En el último instante, el monstruo se giró y descargó el arma contra Perrin. Éste se echó al suelo y emitió un alarido al sentir la mordedura del acero en la espalda. Alargó desesperadamente una mano, agarró una pata de cabra y tiró con todas sus fuerzas. El trolloc cayó con estrépito, pero, mientras daba tumbos ladera abajo, lo aferró con manos tan grandes como dos de las suyas y lo arrastró consigo. Percibió en toda su intensidad el repulsivo hedor a cabra y a rancio sudor humano al tiempo que sus fornidos brazos le atenazaban el pecho, impidiéndole respirar; las costillas crujieron, a punto de romperse. Aunque había perdido el hacha al caer, el trolloc se valió de su roma dentadura de cabra, que hundió en el hombro de Perrin. Las poderosas mandíbulas se cerraron, y él gruñó con el tormento del dolor. Estaba sin resuello y la oscuridad se cernía en los límites de su visión, pero conservó la vaga noción de que tenía el otro brazo libre y de que de un modo u otro había conseguido retener su propia hacha. Asiendo el mango cerca de la hoja, como un martillo, emitió un rugido que gastó todas sus reservas de aire e hincó la púa en la sien del trolloc. Éste se agitó convulsivamente y, moviendo los brazos y piernas como aspas, lo arrojó lejos de sí. Sólo gracias al instinto su mano siguió aferrando el hacha y la arrancó así del trolloc cuando éste siguió rodando hacia abajo.

Perrin se quedó tendido un momento, recobrando aliento. Le ardía la herida de la espalda y notaba la humedad de la sangre. Su hombro se quejó al levantarse.

—¿Leya?

La mujer seguía allí, acurrucada delante de la cabaña, a menos de diez metros de él. Y lo observaba con tal expresión de horror que apenas logró sostenerle la mirada.

—¡No me compadezcáis! —le gruñó—. ¡No…!

El salto que efectuó el Myrddraal desde el techo de la choza pareció prolongarse en exceso, y, durante el tiempo que tan lentamente transcurrió entretanto, su negrísima capa permaneció tiesa e inmóvil, como si el Semihombre ya se hallara en el suelo. Tenía la mirada de vacías cuencas fija en Perrin. Olía a muerte.

El frío agarrotó los brazos y piernas de Perrin bajo el efecto de la mirada del Myrddraal, y su pecho se quedó rígido como un témpano de hielo.

—Leya —susurró. Su voluntad sólo le sirvió para no echar a correr—. Leya, escondeos, por favor. Por favor.

El Semihombre comenzó a avanzar hacia él, en la confianza de que el miedo lo tenía paralizado con sus cadenas. Caminaba como una serpiente, aprestando una espada tan negra que sólo los árboles en llamas hacían visible.

—Basta con cortar una pata del trípode —dijo quedamente— para que todos se vengan abajo. —Su voz sonaba como un amasijo de reseco cuero descompuesto que alguien pisoteara.
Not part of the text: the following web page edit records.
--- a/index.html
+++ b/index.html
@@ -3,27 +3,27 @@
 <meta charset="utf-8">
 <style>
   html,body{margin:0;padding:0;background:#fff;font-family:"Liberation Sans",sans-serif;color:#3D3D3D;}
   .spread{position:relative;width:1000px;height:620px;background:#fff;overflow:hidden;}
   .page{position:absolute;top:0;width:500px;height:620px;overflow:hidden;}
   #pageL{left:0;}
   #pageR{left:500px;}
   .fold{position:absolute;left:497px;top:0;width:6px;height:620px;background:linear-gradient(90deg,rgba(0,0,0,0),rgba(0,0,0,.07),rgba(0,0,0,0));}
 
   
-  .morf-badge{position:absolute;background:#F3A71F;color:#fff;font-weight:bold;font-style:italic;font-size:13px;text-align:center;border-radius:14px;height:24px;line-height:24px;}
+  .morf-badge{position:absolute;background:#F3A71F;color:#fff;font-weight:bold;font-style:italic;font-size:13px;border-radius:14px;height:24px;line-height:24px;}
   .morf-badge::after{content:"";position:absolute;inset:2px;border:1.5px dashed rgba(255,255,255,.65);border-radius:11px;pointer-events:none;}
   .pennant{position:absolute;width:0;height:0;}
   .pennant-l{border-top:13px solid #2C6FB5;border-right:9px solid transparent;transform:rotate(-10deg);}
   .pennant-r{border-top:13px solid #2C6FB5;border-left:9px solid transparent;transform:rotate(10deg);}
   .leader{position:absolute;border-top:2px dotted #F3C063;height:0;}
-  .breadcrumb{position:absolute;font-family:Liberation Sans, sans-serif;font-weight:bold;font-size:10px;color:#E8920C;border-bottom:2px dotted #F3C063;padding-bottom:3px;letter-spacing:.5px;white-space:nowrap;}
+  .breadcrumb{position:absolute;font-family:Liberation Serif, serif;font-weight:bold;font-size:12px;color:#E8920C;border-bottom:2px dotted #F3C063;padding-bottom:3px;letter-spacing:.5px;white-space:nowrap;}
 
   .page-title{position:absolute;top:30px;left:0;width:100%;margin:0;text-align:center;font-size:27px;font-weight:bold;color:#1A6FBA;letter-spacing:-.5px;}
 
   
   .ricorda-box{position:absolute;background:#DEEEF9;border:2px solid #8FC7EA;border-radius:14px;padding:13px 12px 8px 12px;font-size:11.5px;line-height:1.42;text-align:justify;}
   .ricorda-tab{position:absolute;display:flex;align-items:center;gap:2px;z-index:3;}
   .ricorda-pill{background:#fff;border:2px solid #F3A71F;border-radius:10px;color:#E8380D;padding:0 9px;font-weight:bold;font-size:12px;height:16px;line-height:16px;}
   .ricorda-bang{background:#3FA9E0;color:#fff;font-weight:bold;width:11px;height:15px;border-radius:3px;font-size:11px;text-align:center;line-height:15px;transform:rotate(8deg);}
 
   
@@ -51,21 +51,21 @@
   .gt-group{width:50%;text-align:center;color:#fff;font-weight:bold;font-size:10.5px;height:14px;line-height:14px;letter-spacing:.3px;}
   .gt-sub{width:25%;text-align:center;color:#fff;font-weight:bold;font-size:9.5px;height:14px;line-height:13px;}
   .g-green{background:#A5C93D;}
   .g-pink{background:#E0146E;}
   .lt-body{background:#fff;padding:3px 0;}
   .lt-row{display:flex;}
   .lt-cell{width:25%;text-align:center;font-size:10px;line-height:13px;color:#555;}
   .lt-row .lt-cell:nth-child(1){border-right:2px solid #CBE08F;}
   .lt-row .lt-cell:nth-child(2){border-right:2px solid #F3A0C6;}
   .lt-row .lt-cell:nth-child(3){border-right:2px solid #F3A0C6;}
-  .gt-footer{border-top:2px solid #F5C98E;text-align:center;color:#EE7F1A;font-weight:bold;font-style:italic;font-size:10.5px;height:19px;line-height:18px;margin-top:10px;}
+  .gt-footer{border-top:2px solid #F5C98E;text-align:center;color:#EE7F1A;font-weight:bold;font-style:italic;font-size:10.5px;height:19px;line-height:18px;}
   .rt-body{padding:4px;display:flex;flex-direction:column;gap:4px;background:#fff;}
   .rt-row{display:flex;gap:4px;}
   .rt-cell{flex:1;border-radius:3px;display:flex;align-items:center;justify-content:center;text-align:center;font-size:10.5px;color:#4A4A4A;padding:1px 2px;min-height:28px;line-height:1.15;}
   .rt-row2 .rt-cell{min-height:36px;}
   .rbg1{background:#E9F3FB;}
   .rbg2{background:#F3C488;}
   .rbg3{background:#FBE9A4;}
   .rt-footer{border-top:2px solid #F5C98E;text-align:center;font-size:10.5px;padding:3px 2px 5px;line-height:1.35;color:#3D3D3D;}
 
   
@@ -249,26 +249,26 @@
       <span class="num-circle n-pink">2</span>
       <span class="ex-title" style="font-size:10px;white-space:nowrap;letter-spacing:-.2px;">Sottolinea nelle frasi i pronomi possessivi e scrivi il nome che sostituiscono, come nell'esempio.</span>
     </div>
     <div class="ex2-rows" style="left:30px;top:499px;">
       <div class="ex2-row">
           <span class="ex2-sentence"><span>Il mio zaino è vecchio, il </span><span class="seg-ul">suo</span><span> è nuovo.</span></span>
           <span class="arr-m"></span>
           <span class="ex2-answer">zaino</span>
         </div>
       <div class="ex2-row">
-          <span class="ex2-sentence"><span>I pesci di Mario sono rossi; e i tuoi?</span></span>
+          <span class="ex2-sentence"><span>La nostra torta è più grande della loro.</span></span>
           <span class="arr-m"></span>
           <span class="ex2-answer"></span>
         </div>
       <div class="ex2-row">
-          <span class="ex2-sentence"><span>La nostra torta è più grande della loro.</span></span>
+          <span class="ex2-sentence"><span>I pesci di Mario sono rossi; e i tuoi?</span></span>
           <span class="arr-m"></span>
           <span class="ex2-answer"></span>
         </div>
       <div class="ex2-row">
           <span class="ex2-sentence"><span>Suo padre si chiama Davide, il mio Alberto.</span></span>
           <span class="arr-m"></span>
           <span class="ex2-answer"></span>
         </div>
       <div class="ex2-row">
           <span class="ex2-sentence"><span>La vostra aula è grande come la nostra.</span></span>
De improviso Leya se abalanzó, tratando de rodear con los brazos las piernas del Myrddraal. Sin volverse, el Fado movió sin inmutarse la tenebrosa espada hacia atrás, y la gitana se desplomó.

Las lágrimas asomaron a los ojos de Perrin. «Debí haberla ayudado…, haberla salvado. ¡Debí haber hecho… algo!» Pero, mientras el Myrddraal enfocaba en él su espantosa mirada, tenía dificultades hasta para pensar.